Each interaction could either inhibit or enhance coinfection, depending on the combination of pathogens. (A) Cellular-level interactions: (1) direct interactions between viral products; (2) altered receptor presentation; (3) cell damage, e.g., its surface receptors; (4) modification of release of immune system mediators; (5) competition for host resources among influenza and other pathogens. (B) Host-level interactions: (1) change of transmissibility due to symptoms; (2) individual variation in commensal microbiota; (3) effect of symptomatic responses to infection; (4) tissue damage, e.g., in the nasopharynx or lung; (5) competition for host resources, e.g., target cells for infection; (6) immune cell–mediated interaction; (7) immune signalling–mediated interaction; (8) antibody-mediated interaction. (C) Population-level interaction: (1) behavioural responses to disease; (2) medication use; (3) vaccination behaviour. Bacterial interaction mechanisms include A1–5, B1–4 and 7, C1–3. Viral interaction mechanisms include A1–2 and 4–5, B1–3 and 4–8, C1–3.
Fig 2
Fig 2. Cycle of factors affected by nonneutral interactions at the individual level and their impact on influenza surveillance, treatment, prevention, and control.

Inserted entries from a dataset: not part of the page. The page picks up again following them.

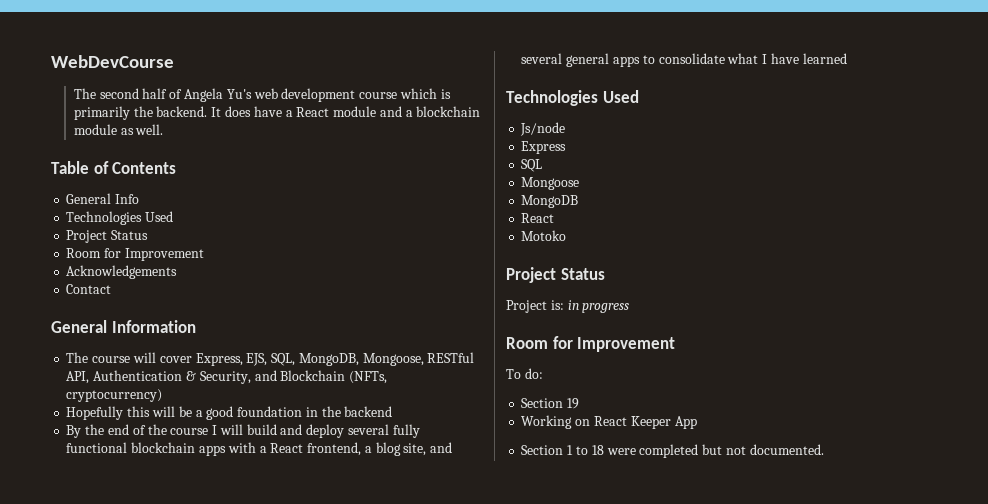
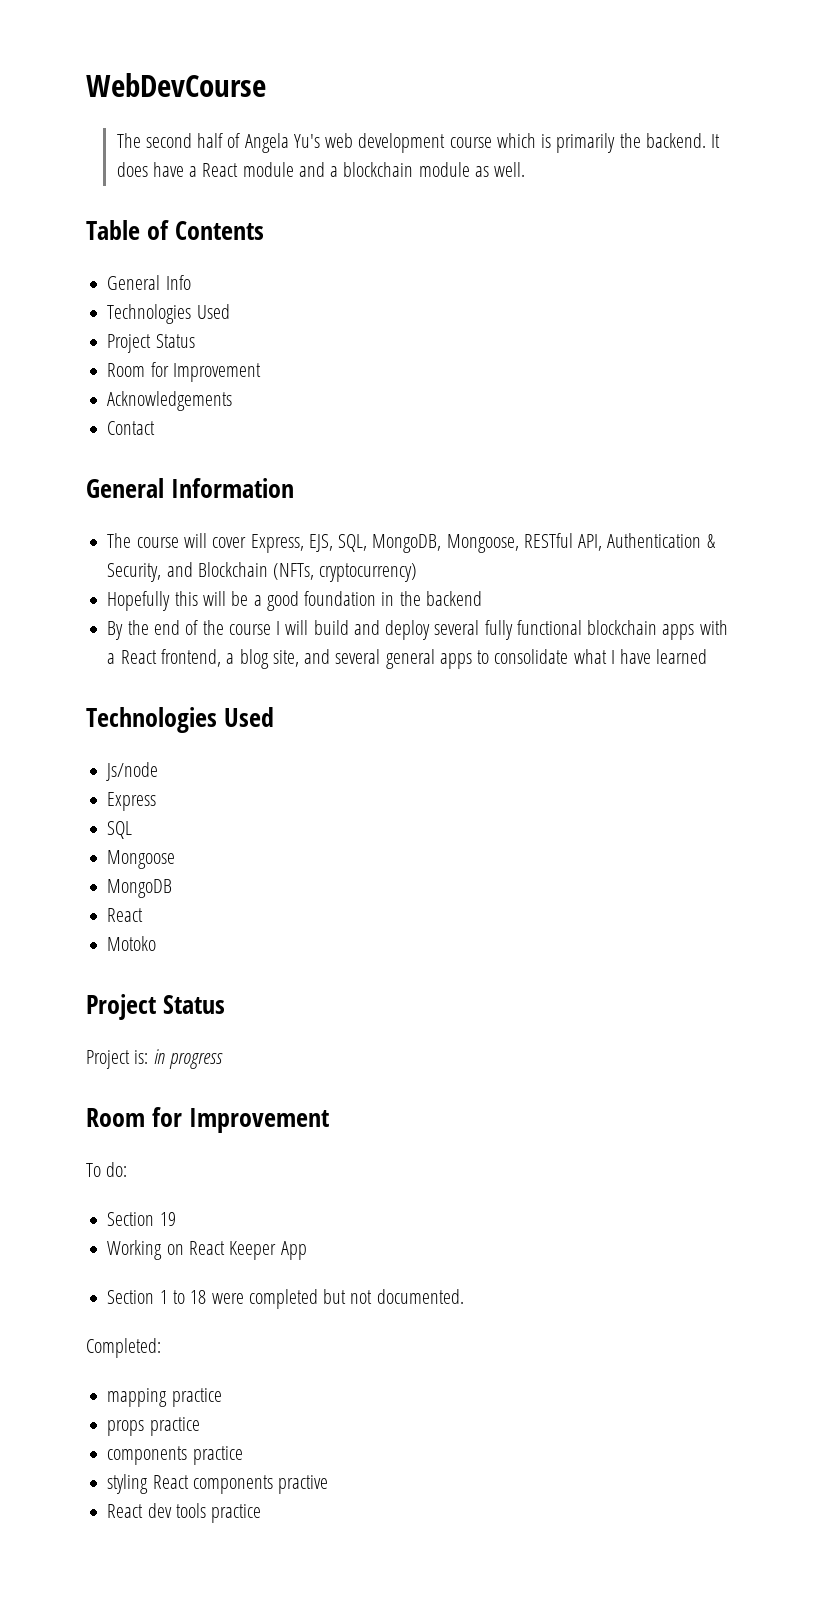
+ Completed:
+ mapping practice
+ props practice
+ components practice
+ styling React components practive
+ React dev tools practice

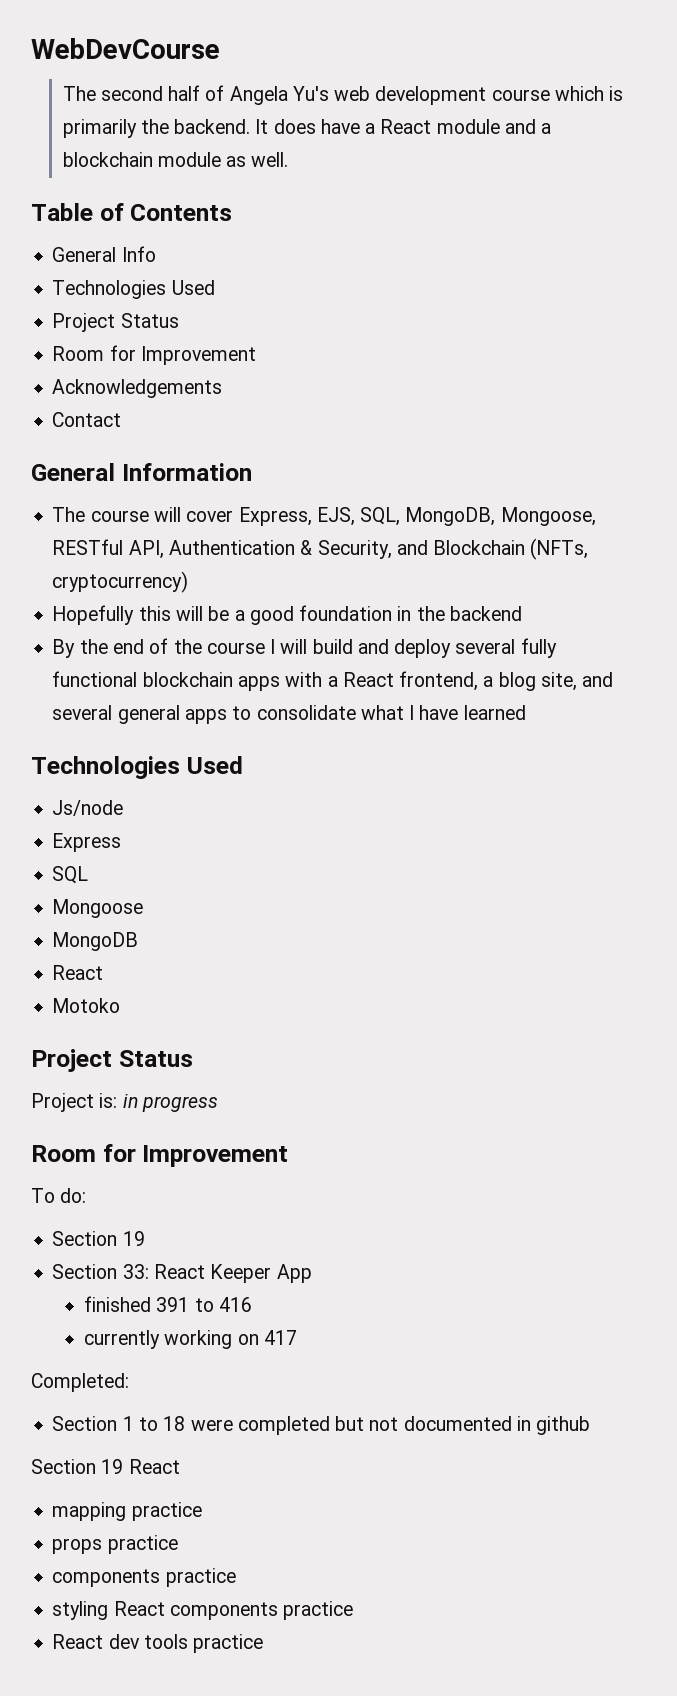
- Working on React Keeper App
+ Section 33: React Keeper App
+ finished 391 to 416
+ currently working on 417
+ Completed:
- Section 1 to 18 were completed but not documented.
- Completed:
+ Section 1 to 18 were completed but not documented in github
+ Section 19 React
- styling React components practive
+ styling React components practice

Factors that affect coinfection on an individual scale can feed forward to an effect on population surveillance through their effects on the reporting of infection. Decisions on public health interventions are made in response to population-level data. These interventions then take effect at the individual level, to give a feedback loop both generated and impacted by effects of coinfection.
Fig 3
Fig 3. Illustration of a simple model of two circulating pathogens in interactions.

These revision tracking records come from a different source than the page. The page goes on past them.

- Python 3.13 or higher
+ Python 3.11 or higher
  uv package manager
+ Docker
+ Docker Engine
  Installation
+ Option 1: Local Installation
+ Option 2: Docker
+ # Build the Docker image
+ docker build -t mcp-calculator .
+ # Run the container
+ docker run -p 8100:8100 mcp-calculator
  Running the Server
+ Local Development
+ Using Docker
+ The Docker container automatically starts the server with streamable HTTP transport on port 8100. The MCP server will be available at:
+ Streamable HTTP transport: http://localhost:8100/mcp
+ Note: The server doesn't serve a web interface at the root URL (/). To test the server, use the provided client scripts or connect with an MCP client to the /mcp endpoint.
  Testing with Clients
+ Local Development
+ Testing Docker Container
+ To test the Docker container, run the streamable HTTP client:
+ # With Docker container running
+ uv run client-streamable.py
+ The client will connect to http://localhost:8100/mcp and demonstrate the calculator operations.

Schematic of the compartments and rates of transition between compartments, with equations of the forces of infection by pathogen 1 (λ1), pathogen 2 (λ2) for susceptible hosts, and pathogen 1 (λ21) and pathogen 2 (λ12) for hosts already infected by the other pathogen. The full system of ordinary differential equations describing the changes of the compartment’s populations over time is described in S1 Appendix, section B. Details of the model and parameters are provided in Box 3.
Fig 4
Fig 4. Example model outputs showing effect of synergistic and competitive interaction.

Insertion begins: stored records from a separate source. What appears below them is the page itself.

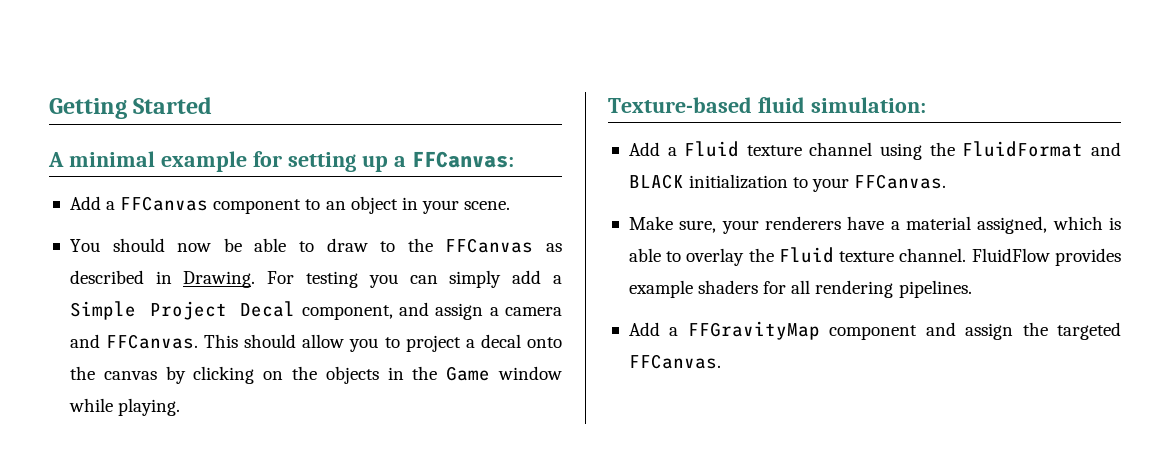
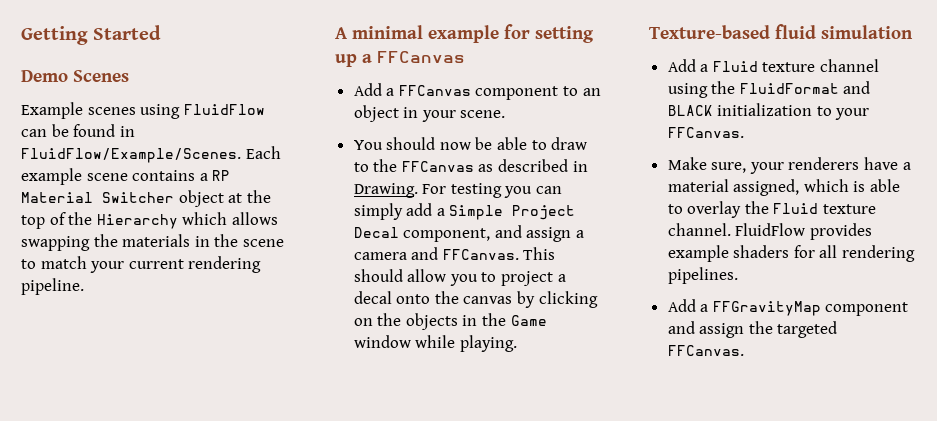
+ Demo Scenes
+ Example scenes using FluidFlow can be found in FluidFlow/Example/Scenes. Each example scene contains a RP Material Switcher object at the top of the Hierarchy which allows swapping the materials in the scene to match your current rendering pipeline.
- A minimal example for setting up a FFCanvas:
+ A minimal example for setting up a FFCanvas
- Texture-based fluid simulation:
+ Texture-based fluid simulation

Box 3 gives details on the model that produces these epidemic trajectories. (A) In the baseline enhancing scenario, an endemic bacterial pathogen (blue) occurs at 5% prevalence. An influenza epidemic occurs with no interaction, and the bacterial prevalence does not change. If the presence of influenza coinfection increases bacterial transmissibility by 4-fold (σ1 = 4), then there is a transient rise in bacterial prevalence. If there is also an increase in influenza transmissibility during coinfection (σ1 = 4 and σ2 = 2), then there is also a higher and earlier influenza peak as a result of coinfection. (B) In the baseline competition scenario, the second epidemic pathogen is introduced later than influenza. The two pathogens have the same transmission characteristics (same γ, same β). If there is only a 50% chance of infection with pathogen 2 when individuals are infected with pathogen 1 (δ1 = 0.5), then the epidemic trajectory of pathogen 2 is lower and later. If competition is even stronger (δ1 = 0.1) so there is a 90% reduction in chance of coinfection, the profile of pathogen 2 is even further separated from pathogen 1. Computer code generating these trajectories is given in S1 Code.